Developers will gain a Java tool specifically tied to BEA's WebLogic Server application server as well as to other WebLogic offerings, including Portal, BEA's portal platform; Integration, for application integration; and WorkShop, a tools product. An initial version of JBuilder, WebLogic Edition is set to ship in approximately two weeks.
"We recognise the marketplace and that Borland is the leading Java development environment [and] BEA is the leading application server, so it was in our customers' best interest that we come together to offer this product," said Eric Frieberg, director of product marketing for WebLogic Server and WebLogic Workshop. While Workshop provides a framework for development of J2EE applications, JBuilder, a Java IDE, is more of an enterprise offering, enabling developers to utilise low-level APIs and object-oriented techniques, according to Frieberg.
"This agreement enables us to offer hands down the best available platform in the industry [for developing applications on J2EE]," Frieberg said. "We went with the company that provided the most breadth to our customers," he said.
A Borland official agreed that the pairing links industry leaders. "They're number one in Java deployment, we're number one in Java development," Frank Slootman, senior vice-president for software products for Borland, said.
An analyst said the pairing would better enable BEA to compete with IBM, which offers tools to function with its WebSphere application server platform.

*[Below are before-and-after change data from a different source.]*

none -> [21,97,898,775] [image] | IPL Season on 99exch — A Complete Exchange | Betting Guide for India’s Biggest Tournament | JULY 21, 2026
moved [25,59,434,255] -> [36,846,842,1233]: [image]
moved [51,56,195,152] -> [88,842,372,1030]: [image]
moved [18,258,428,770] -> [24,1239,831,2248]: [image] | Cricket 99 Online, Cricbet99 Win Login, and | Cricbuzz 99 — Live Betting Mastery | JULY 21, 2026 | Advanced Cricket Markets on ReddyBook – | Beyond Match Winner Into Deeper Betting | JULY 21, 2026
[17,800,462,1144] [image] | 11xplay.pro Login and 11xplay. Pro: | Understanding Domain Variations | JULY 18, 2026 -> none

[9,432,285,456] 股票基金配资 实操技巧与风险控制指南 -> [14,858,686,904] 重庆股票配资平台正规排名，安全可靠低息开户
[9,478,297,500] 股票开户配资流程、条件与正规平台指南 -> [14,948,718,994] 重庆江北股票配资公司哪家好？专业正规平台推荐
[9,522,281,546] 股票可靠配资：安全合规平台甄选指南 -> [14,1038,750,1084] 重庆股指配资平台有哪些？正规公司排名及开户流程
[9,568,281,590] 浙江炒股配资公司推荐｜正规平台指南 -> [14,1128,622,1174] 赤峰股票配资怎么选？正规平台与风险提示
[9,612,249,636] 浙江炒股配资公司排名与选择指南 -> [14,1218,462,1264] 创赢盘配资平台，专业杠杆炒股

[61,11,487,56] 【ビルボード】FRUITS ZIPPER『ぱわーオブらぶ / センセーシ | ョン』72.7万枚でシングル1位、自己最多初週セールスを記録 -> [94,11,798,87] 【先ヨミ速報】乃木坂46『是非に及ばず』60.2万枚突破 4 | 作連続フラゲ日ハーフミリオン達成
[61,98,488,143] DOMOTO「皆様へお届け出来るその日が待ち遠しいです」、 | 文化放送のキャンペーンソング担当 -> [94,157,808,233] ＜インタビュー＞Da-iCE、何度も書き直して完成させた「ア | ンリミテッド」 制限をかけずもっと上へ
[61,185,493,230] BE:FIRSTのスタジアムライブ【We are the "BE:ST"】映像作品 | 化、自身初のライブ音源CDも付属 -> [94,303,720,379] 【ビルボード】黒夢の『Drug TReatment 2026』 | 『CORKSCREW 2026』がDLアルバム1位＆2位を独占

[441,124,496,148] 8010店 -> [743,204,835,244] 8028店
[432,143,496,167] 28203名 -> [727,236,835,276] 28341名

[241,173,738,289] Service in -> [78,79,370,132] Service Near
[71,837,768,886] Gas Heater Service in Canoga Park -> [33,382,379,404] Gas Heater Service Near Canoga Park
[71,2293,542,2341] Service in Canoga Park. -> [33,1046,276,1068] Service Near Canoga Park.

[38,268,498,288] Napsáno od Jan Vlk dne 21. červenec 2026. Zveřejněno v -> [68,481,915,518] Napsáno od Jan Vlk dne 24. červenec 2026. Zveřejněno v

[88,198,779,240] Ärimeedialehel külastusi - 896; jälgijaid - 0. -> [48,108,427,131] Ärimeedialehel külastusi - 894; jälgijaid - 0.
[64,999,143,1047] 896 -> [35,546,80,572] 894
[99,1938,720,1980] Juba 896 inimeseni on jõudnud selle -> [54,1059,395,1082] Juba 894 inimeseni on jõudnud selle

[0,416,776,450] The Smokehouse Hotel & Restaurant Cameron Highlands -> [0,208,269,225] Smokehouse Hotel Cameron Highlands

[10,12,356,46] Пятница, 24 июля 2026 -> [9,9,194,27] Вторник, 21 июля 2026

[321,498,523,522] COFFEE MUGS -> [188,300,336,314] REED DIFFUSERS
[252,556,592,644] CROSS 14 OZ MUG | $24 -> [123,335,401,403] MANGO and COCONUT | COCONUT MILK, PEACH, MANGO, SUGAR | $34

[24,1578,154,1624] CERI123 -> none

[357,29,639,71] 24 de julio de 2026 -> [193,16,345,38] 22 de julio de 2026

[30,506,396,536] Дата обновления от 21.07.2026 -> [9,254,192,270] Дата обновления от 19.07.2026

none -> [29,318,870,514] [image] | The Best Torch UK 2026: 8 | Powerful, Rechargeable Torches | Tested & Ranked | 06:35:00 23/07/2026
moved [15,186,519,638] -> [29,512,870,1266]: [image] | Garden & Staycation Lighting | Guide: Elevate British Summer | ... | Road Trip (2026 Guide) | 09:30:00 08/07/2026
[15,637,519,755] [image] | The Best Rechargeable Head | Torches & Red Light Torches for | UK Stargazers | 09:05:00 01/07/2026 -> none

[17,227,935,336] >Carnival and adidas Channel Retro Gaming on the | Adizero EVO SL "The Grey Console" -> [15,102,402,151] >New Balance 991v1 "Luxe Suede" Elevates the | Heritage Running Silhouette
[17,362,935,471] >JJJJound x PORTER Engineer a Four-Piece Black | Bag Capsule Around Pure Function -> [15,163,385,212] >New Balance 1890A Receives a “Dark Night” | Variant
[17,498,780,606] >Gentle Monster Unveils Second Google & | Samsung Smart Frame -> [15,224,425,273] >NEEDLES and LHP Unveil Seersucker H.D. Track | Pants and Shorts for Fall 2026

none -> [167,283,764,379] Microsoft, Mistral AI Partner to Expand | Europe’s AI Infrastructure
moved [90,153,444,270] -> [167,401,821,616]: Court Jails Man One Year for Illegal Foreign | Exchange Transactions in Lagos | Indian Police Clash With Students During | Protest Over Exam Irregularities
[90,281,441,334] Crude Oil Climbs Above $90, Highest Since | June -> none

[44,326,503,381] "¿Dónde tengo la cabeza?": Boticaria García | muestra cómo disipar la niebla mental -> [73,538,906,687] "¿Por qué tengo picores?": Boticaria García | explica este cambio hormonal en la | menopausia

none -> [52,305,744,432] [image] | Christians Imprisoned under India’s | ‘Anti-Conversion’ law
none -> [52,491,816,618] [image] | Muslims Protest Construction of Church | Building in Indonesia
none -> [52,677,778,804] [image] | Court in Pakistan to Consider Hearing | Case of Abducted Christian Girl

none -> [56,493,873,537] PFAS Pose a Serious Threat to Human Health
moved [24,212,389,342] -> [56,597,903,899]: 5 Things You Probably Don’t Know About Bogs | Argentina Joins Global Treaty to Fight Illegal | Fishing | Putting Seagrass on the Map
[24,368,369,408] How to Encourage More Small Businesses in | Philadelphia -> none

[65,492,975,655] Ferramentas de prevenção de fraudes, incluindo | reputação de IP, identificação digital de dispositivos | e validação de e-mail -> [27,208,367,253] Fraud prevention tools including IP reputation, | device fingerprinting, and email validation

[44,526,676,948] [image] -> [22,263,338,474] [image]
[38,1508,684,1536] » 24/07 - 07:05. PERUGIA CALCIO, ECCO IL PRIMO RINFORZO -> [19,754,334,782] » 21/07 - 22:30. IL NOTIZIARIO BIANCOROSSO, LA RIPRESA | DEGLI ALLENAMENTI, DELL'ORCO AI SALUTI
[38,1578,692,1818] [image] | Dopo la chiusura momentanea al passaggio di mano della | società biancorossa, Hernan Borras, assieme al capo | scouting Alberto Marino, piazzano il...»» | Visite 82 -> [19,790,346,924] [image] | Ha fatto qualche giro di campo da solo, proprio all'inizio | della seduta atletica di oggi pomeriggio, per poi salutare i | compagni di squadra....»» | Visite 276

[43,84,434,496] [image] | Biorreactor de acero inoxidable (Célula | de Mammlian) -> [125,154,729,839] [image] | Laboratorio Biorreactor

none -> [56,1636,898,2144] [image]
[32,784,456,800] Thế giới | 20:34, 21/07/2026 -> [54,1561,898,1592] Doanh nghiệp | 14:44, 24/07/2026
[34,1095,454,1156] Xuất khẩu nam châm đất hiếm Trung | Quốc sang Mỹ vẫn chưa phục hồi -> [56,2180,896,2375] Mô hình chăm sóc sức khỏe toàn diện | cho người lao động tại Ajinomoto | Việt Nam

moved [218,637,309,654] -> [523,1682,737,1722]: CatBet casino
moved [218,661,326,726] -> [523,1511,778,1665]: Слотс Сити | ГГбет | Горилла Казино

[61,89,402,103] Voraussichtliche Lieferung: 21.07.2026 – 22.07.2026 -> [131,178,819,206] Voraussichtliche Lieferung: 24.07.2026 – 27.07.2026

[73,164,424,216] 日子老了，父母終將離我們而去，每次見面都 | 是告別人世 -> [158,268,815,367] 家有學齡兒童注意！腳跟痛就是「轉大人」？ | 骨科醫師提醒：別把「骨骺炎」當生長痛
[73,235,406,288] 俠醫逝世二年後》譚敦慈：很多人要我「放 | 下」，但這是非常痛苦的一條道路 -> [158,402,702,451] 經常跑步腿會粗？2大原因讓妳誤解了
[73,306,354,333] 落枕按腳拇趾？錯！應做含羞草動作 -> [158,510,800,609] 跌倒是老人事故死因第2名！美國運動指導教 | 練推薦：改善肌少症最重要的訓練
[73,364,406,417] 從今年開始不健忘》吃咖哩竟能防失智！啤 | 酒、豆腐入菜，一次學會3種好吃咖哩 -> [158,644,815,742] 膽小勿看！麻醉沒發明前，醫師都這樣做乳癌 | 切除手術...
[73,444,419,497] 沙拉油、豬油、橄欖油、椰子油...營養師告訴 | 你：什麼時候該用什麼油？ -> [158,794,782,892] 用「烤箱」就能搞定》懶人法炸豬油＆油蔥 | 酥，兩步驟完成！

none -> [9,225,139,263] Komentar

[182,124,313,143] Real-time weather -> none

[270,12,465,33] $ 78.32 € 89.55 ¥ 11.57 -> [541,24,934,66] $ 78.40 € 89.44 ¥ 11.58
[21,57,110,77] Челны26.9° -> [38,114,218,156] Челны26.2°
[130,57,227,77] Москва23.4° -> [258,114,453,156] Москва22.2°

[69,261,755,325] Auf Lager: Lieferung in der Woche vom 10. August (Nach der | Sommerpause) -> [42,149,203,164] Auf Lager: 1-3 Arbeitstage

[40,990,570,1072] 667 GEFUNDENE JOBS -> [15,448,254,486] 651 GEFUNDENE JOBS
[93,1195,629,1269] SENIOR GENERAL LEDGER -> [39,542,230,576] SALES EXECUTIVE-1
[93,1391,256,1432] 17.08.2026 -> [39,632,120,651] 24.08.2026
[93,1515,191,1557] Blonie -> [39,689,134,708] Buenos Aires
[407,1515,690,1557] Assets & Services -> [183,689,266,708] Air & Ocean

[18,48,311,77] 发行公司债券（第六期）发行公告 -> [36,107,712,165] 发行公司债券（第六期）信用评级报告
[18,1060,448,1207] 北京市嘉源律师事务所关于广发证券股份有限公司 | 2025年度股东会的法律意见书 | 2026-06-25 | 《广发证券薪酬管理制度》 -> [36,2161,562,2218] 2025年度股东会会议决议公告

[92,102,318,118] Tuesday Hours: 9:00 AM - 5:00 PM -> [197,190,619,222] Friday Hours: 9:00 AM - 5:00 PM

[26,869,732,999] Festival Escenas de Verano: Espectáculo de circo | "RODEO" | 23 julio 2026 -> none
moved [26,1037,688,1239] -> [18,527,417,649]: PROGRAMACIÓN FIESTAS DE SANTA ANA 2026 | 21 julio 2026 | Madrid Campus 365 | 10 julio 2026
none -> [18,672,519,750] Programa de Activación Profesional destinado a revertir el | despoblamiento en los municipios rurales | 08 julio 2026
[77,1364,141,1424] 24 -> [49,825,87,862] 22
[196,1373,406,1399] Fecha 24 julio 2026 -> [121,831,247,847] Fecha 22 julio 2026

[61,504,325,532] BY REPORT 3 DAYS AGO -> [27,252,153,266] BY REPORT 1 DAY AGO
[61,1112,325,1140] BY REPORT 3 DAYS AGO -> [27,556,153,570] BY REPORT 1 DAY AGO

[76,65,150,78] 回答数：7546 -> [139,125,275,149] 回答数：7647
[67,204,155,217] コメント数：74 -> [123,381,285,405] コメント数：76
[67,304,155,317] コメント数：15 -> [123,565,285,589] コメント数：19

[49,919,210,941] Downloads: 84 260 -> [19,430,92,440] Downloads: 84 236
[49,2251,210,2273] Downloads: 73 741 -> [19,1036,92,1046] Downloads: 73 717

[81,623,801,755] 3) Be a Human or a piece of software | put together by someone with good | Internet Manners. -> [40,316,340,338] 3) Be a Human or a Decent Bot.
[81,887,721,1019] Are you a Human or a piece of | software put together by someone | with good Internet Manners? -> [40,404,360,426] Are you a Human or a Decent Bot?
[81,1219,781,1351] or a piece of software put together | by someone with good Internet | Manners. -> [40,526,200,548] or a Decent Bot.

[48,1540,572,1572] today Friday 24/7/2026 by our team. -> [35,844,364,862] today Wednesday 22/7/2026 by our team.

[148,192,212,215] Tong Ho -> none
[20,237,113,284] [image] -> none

"This leaves [BEA] on an equal footing [with IBM]," said analyst Nina Lytton, president of Crossroads-Open Systems Advisors.
Both BEA and Borland will sell the JBuilder offering for WebLogic.
The initial release will support Web services because the WebLogic runtime includes support for Web services standards, according to Borland. Future versions of JBuilder, WebLogic Edition will have tighter integration with Web services.
Borland JBuilder, WebLogic Edition will cost $3,500 (£2,285) for a single developer's licence.